Managing Vacant Historic Buildings
Historic England has produced guidance to help owners reduce the risks facing empty buildings by carrying out a range of precautionary measures and adopting an active management approach. It explains how to decommission buildings that are about to be vacated, as well as how to look after buildings that have already been vacant for some time.
When historic buildings are left vacant they are at a greatly increased risk of damage and decay and can easily blight their localities. The best way to protect a building is to keep it occupied, even if the use is temporary. However, it is inevitable that some historic buildings will struggle to find even a temporary use.
Factors to consider when managing a vacant building:
- Review the options and plan strategically- how long is the building likely to remain vacant?

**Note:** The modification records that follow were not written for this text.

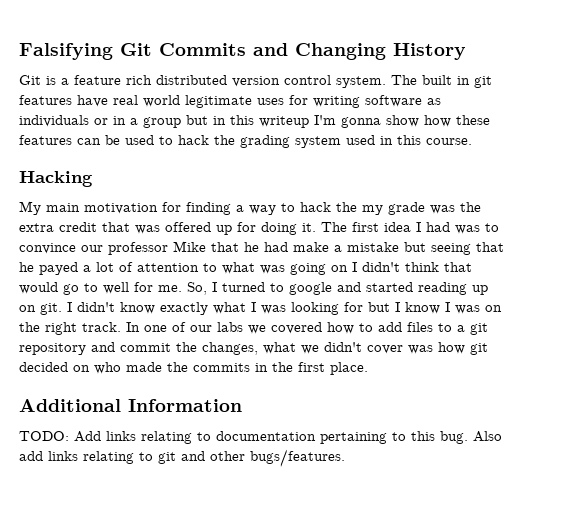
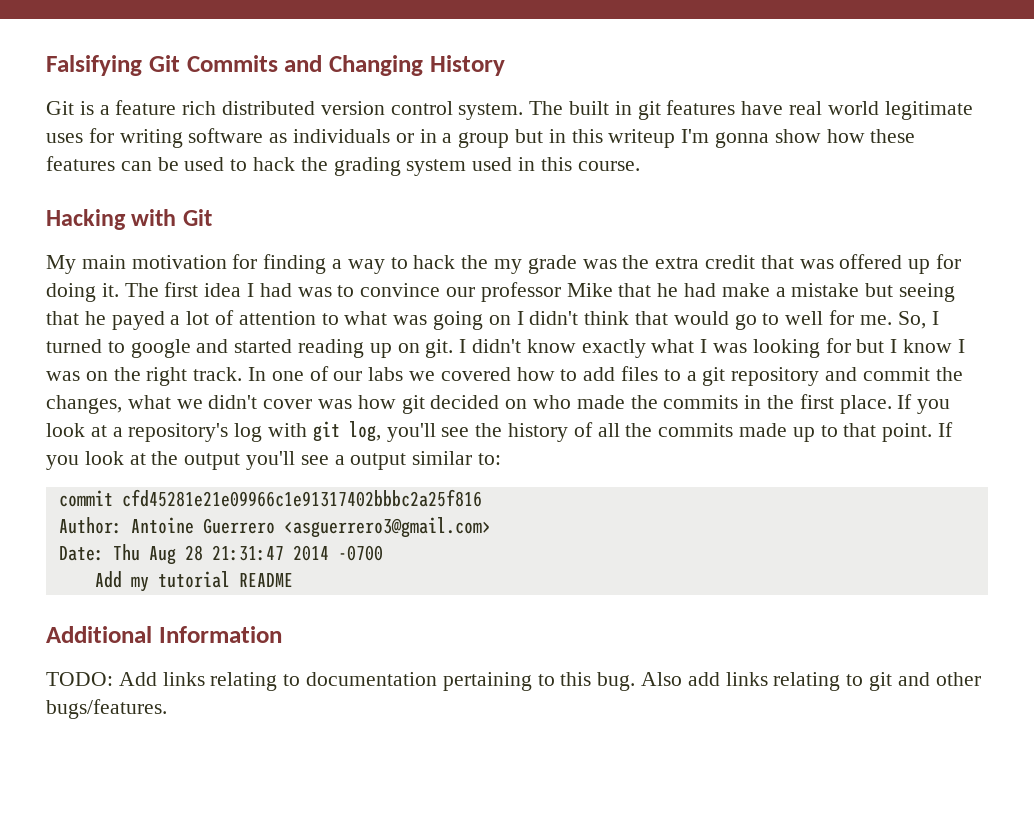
- Hacking
+ Hacking with Git
+ If you look at a repository's log with git log, you'll see the history of all the commits made up to that point. If you look at the output you'll see a output similar to:
+ commit cfd45281e21e09966c1e91317402bbbc2a25f816
+ Author: Antoine Guerrero <asguerrero3@gmail.com>
+ Date: Thu Aug 28 21:31:47 2014 -0700
+ Add my tutorial README

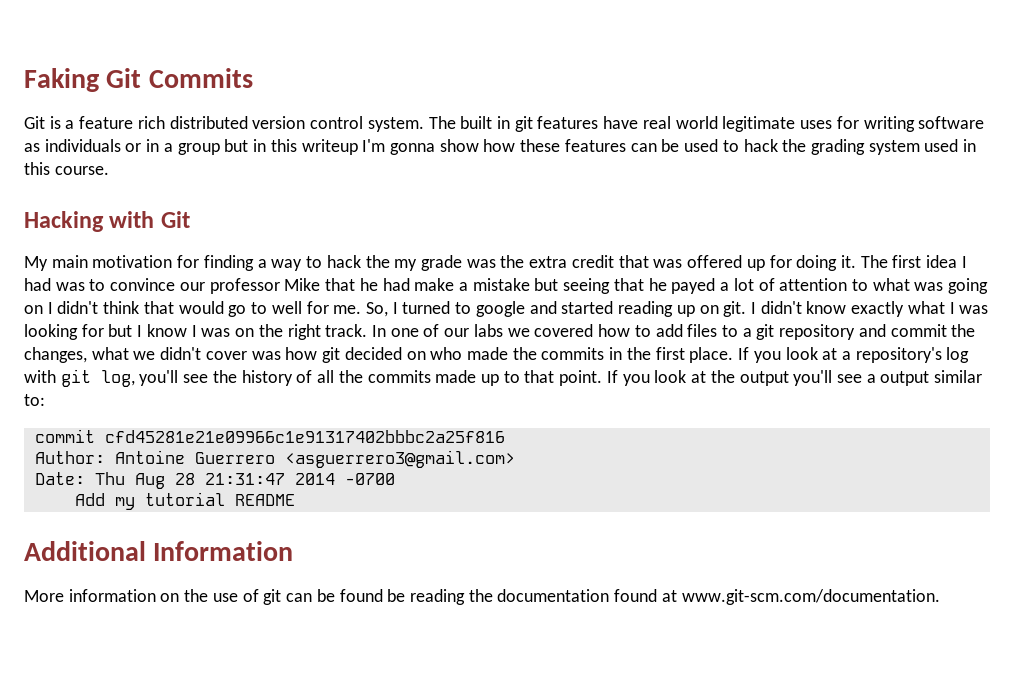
- Falsifying Git Commits and Changing History
+ Faking Git Commits
- TODO: Add links relating to documentation pertaining to this bug. Also add links relating to git and other bugs/features.
+ More information on the use of git can be found be reading the documentation found at www.git-scm.com/documentation.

- Take stock of the building- gather information on the building
- Make the building secure
- Investigate the potential for temporary uses
- Carry out urgent repairs
- Protect vulnerable features
- Protect the building from fire
- Carry out regular inspections and maintenance
- Decide what to do about building services
- Keep the building dry and well ventilated
- Prevent damage from vegetation
- Check insurance
- Prevent damage and risks from wildlife
- Check legal responsibilities
- Check situation regarding taxes and rates
Listed vacant buildings
Listed buildings which are left empty and unprotected may be classified as being ‘at risk’, either by Historic England or by the local planning authority. A separate guidance note, Stopping the Rot, explains the use of statutory powers to secure the repair of such buildings.